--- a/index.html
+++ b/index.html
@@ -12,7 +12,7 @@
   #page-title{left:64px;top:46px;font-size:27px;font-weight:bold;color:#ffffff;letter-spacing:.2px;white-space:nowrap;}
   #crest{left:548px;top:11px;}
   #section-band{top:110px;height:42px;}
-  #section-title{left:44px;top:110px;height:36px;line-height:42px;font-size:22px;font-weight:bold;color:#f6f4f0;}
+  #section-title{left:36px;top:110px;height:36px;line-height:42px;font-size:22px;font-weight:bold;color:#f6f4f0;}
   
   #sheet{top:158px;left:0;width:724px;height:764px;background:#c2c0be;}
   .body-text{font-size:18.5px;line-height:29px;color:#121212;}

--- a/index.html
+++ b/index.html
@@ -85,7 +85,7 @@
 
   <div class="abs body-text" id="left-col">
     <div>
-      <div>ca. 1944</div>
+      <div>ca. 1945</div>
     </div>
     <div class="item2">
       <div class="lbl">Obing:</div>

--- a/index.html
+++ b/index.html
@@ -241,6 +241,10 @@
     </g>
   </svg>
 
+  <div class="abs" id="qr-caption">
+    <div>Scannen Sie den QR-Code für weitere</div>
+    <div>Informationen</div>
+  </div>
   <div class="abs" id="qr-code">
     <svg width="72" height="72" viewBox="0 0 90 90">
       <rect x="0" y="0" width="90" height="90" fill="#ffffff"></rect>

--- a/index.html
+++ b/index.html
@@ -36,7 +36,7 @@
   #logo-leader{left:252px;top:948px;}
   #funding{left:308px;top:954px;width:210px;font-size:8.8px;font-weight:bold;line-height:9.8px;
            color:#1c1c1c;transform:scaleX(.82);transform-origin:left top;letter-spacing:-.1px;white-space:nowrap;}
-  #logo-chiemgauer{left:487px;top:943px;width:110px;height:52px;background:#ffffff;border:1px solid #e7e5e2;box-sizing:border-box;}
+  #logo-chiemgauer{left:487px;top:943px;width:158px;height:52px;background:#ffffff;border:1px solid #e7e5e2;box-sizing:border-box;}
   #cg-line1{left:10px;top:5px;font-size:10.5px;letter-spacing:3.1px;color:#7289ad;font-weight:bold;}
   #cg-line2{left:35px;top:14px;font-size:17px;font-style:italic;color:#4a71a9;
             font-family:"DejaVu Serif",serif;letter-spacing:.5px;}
-------
▸ **WHAT THE EXERCISE ASKS**
The expected answer is each line of the records above that includes the string "border".

▸ **ANSWER SECTION**
-  #logo-chiemgauer{left:487px;top:943px;width:110px;height:52px;background:#ffffff;border:1px solid #e7e5e2;box-sizing:border-box;}
+  #logo-chiemgauer{left:487px;top:943px;width:158px;height:52px;background:#ffffff;border:1px solid #e7e5e2;box-sizing:border-box;}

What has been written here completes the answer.